If someone stops looking – aka they’re discouraged, they retire, they check out - they’re then dropped from both the numerator and the denominator - making the unemployment rate fall without a single job being added.
That then means the unemployment rate falls - not because hiring improved, but because people disappeared from the count.

  • Here’s an example: Say 10 million people are unemployed and 140 million are in the labor force. It would look like UR = 10 / (140 + 10) = 6.7%
  • Now, say 2 million of those unemployed give up looking. Maybe they’re discouraged, maybe they retire. Either way, they’re no longer counted.
  • So, you subtract those two million from the original 10, thus UR = 8 / (140 + 8) = 5.4%

No new jobs. No hiring boom. The rate drops simply because the labor force shrank.

And that’s what we’re seeing now.

Since April, labor force participation has slipped - especially among younger workers and baby boomers. It’s now down to 62.2%, from 62.6% just a few months ago. That might not sound like much, but in real terms, it means tens of thousands of working-age Americans have exited the labor force2. And that matters - because it now means barely two-thirds of working-age adults are engaged in the workforce in any capacity.

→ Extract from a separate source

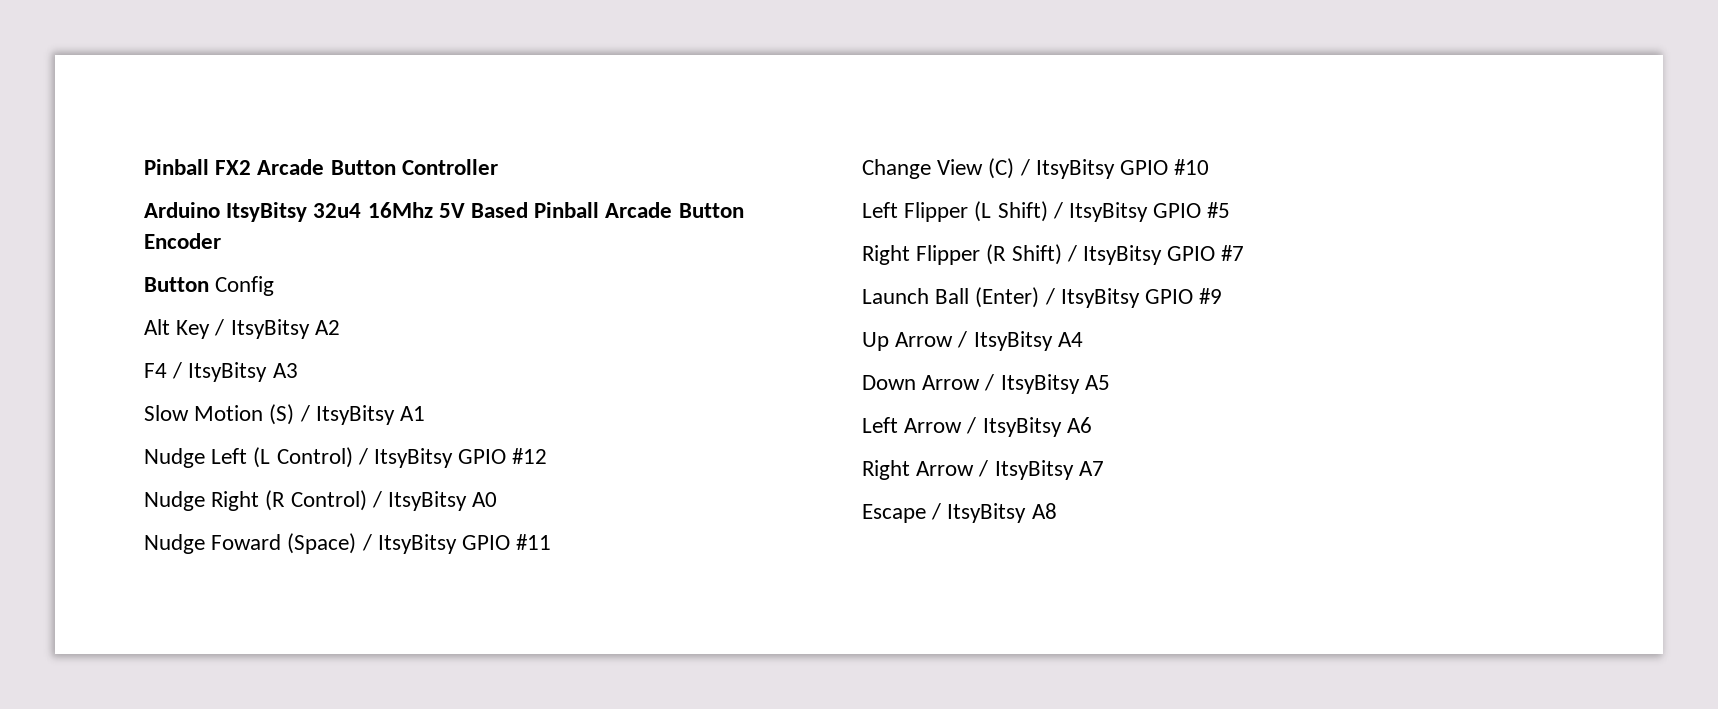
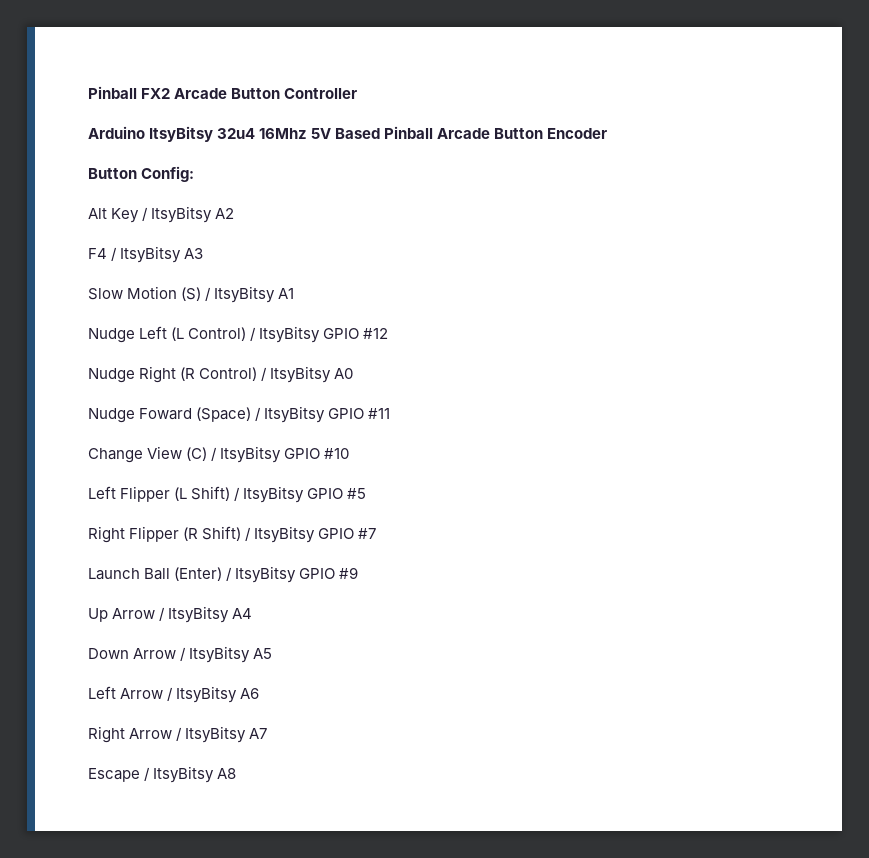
[215,276,275,296] Config -> [141,166,195,182] Config:

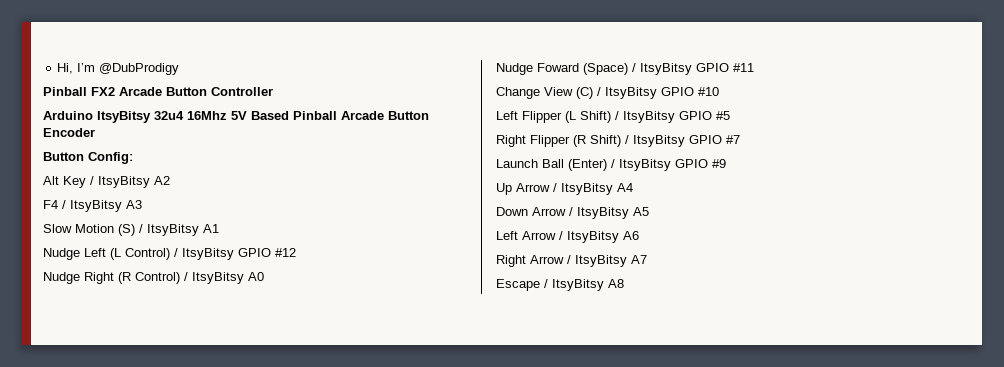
(88, 92) none -> [57,63,180,75] Hi, I’m @DubProdigy //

This decline has helped push the unemployment rate lower, but the momentum behind hiring is weakening. And let’s not forget - this isn’t new. Labor force participation has been falling since its 2000 peak of 67.3%. It's a long-term structural trend - one that distorts the data and creates second-order consequences across the economy.
The point is a falling unemployment rate doesn’t always mean strength. Sometimes, it’s just math talking. And if we accounted for all those who’ve dropped out of the labor force, the unemployment rate - even with its recent uptick - would likely be higher than reported.